_What you are asked to do_.
Could you return all of the entries below exactly, minus the pictures?
[Opening Source material section]
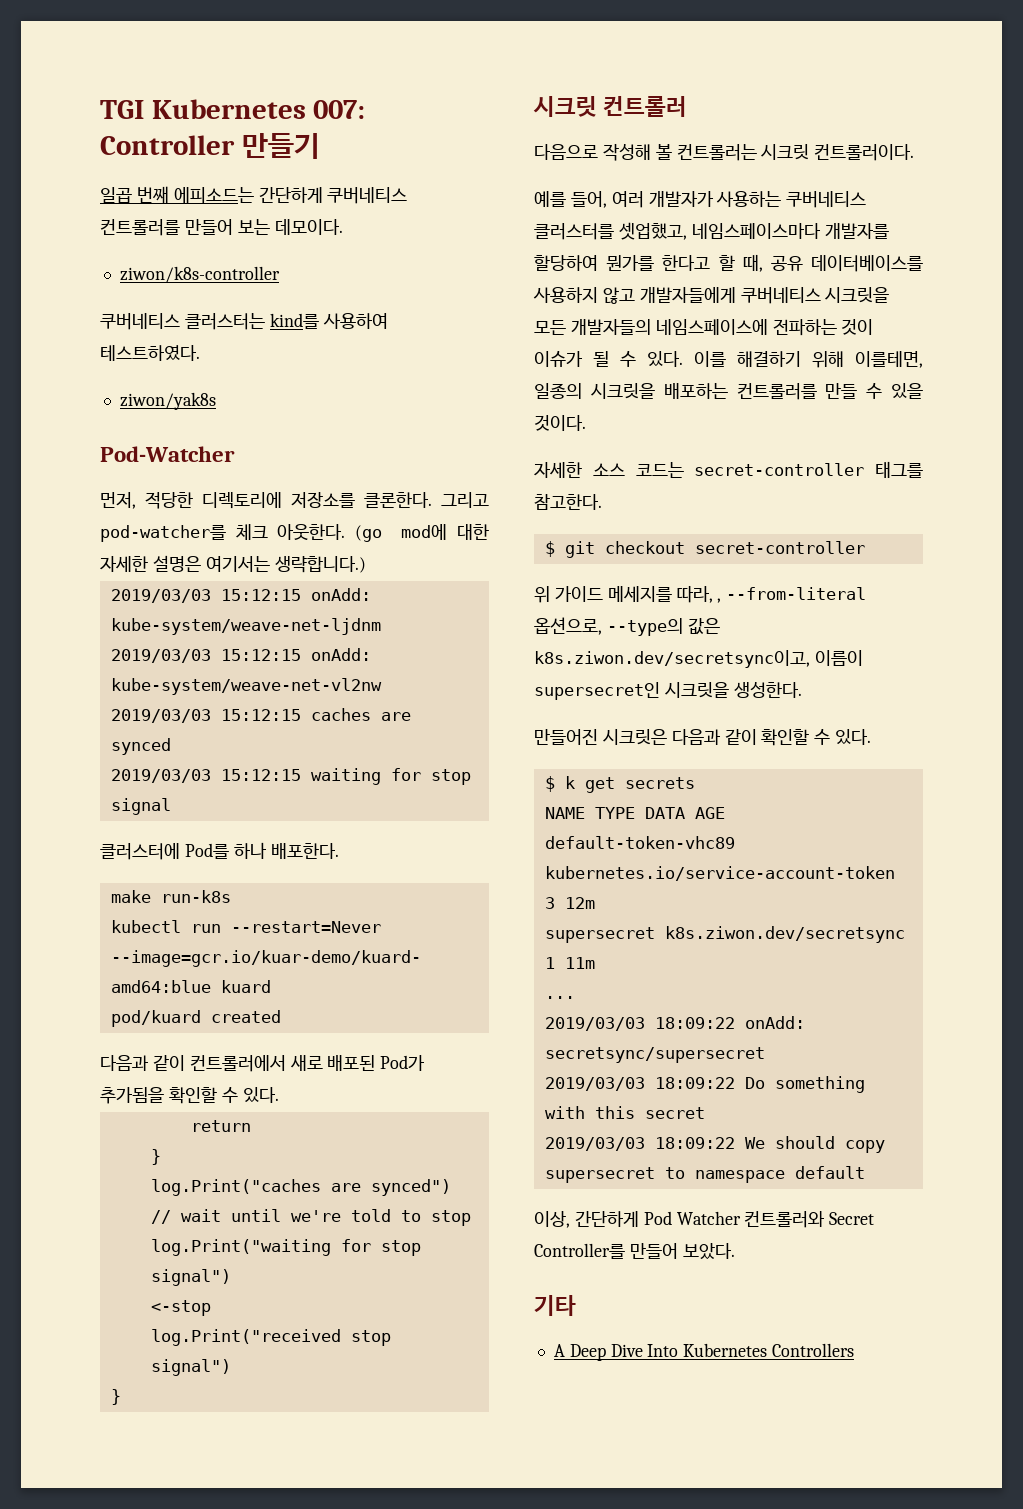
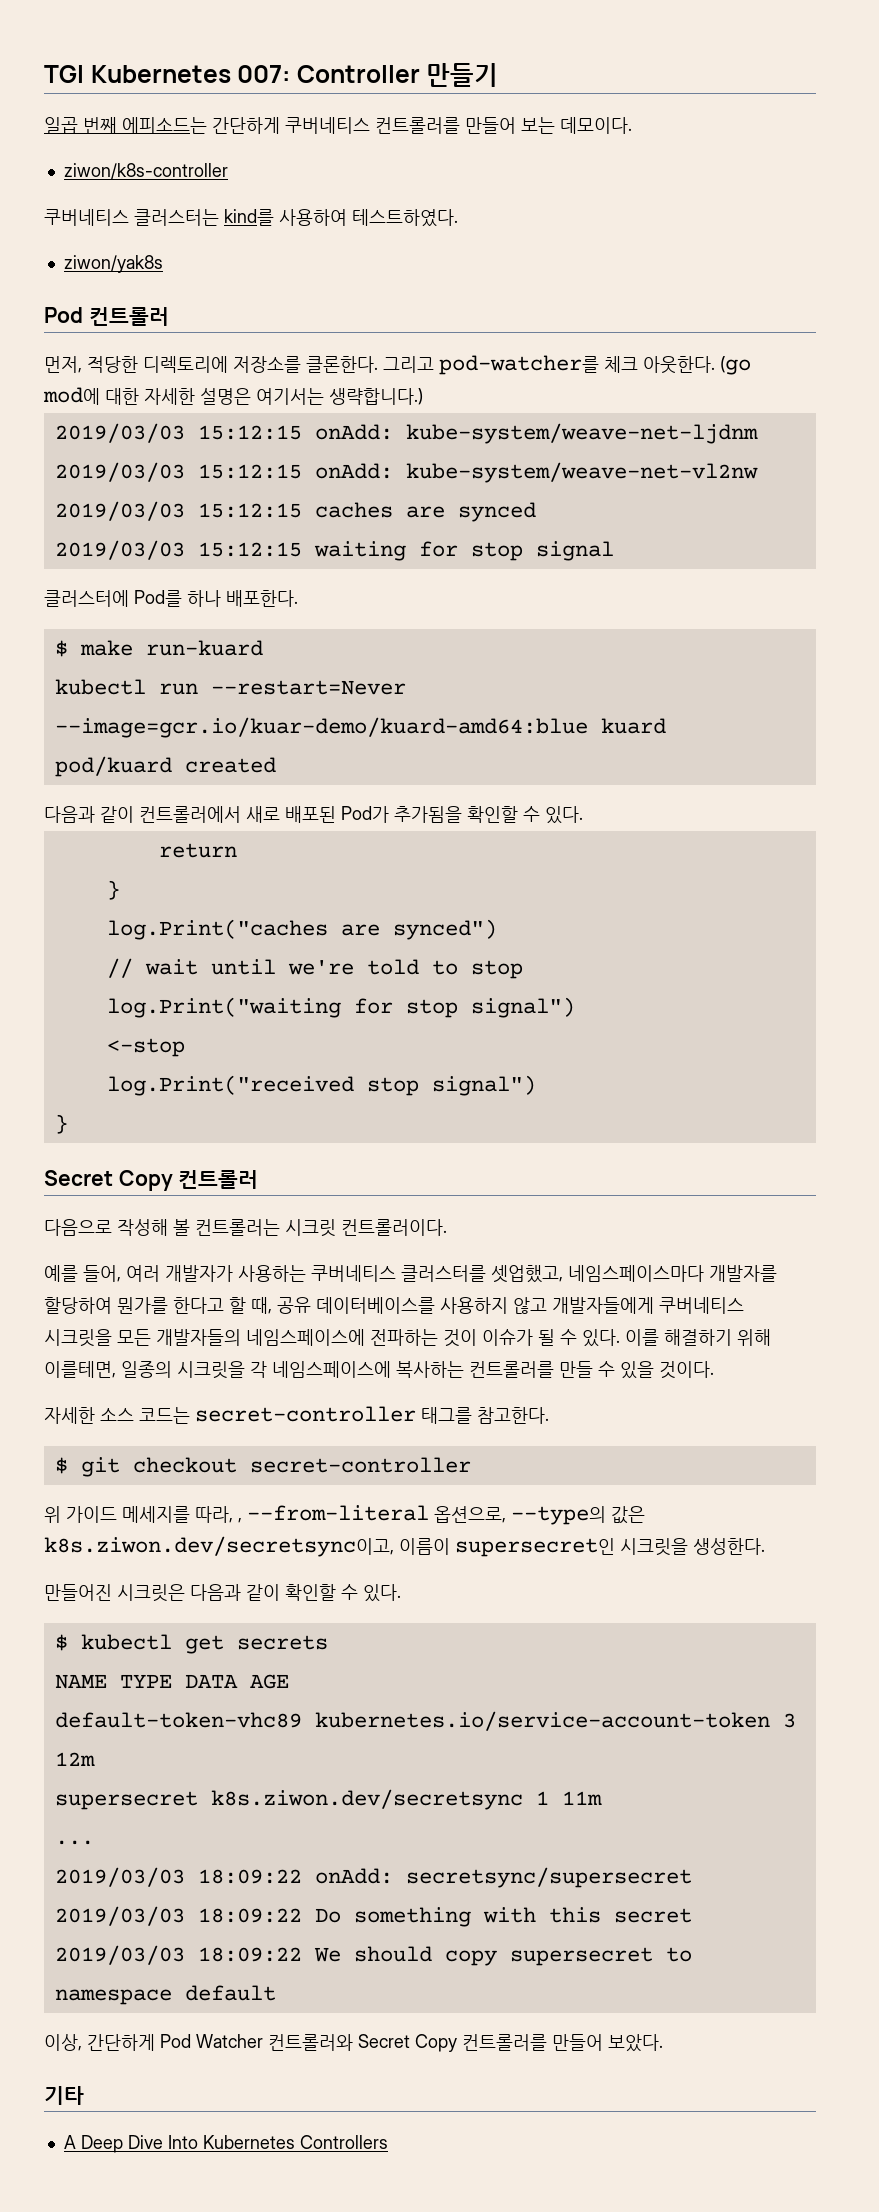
- Pod-Watcher
+ Pod 컨트롤러
- make run-k8s
+ $ make run-kuard
- 시크릿 컨트롤러
+ Secret Copy 컨트롤러
- 이를 해결하기 위해 이를테면, 일종의 시크릿을 배포하는 컨트롤러를 만들 수 있을 것이다.
+ 이를 해결하기 위해 이를테면, 일종의 시크릿을 각 네임스페이스에 복사하는 컨트롤러를 만들 수 있을 것이다.
- $ k get secrets
+ $ kubectl get secrets
- 이상, 간단하게 Pod Watcher 컨트롤러와 Secret Controller를 만들어 보았다.
+ 이상, 간단하게 Pod Watcher 컨트롤러와 Secret Copy 컨트롤러를 만들어 보았다.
[Closing Source material section]
_Result for this exercise_.
- Pod-Watcher
+ Pod 컨트롤러
- make run-k8s
+ $ make run-kuard
- 시크릿 컨트롤러
+ Secret Copy 컨트롤러
- 이를 해결하기 위해 이를테면, 일종의 시크릿을 배포하는 컨트롤러를 만들 수 있을 것이다.
+ 이를 해결하기 위해 이를테면, 일종의 시크릿을 각 네임스페이스에 복사하는 컨트롤러를 만들 수 있을 것이다.
- $ k get secrets
+ $ kubectl get secrets
- 이상, 간단하게 Pod Watcher 컨트롤러와 Secret Controller를 만들어 보았다.
+ 이상, 간단하게 Pod Watcher 컨트롤러와 Secret Copy 컨트롤러를 만들어 보았다.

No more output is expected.